- Opening Delimiter -
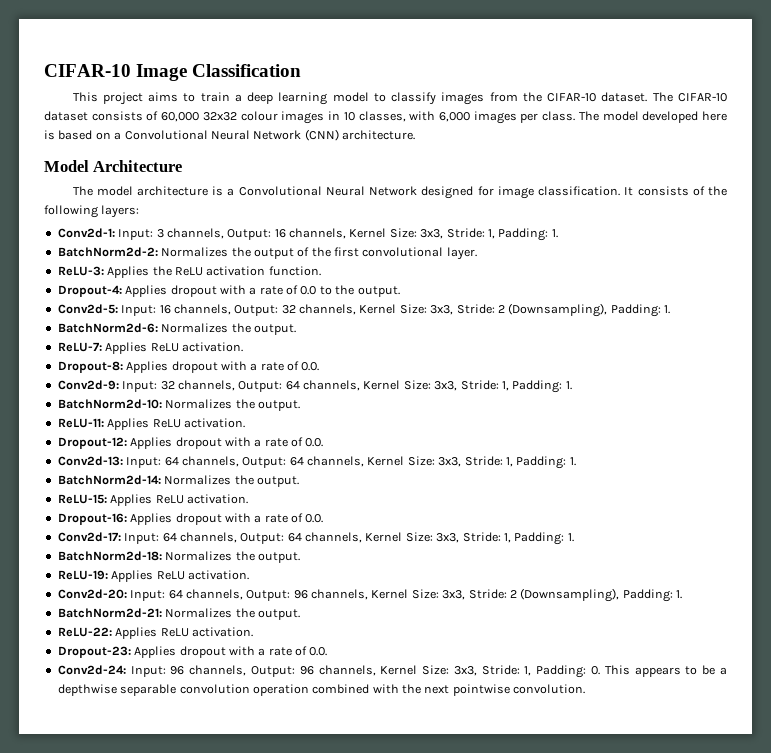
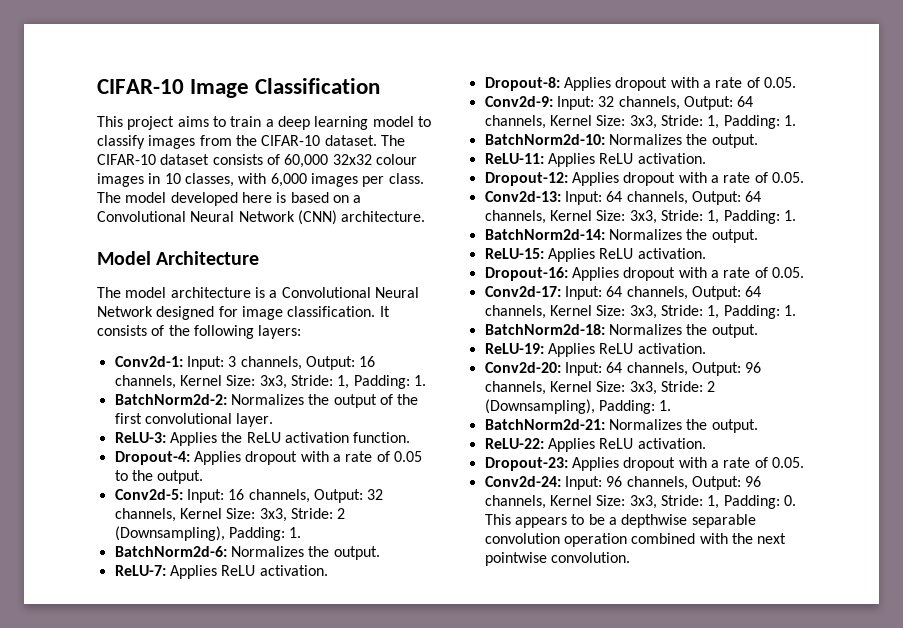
- Dropout-4: Applies dropout with a rate of 0.0 to the output.
+ Dropout-4: Applies dropout with a rate of 0.05 to the output.
- Dropout-8: Applies dropout with a rate of 0.0.
+ Dropout-8: Applies dropout with a rate of 0.05.
- Dropout-12: Applies dropout with a rate of 0.0.
+ Dropout-12: Applies dropout with a rate of 0.05.
- Dropout-16: Applies dropout with a rate of 0.0.
+ Dropout-16: Applies dropout with a rate of 0.05.
- Dropout-23: Applies dropout with a rate of 0.0.
+ Dropout-23: Applies dropout with a rate of 0.05.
- Closing Delimiter -
* _TASK_
What are the lines, exactly as written above, from the line with "Dropout-8: Applies dropout with a rate of 0.05." to the line with "Dropout-16: Applies dropout with a rate of 0.05.", both included? Output only those.

* _ANSWER SPACE_
+ Dropout-8: Applies dropout with a rate of 0.05.
- Dropout-12: Applies dropout with a rate of 0.0.
+ Dropout-12: Applies dropout with a rate of 0.05.
- Dropout-16: Applies dropout with a rate of 0.0.
+ Dropout-16: Applies dropout with a rate of 0.05.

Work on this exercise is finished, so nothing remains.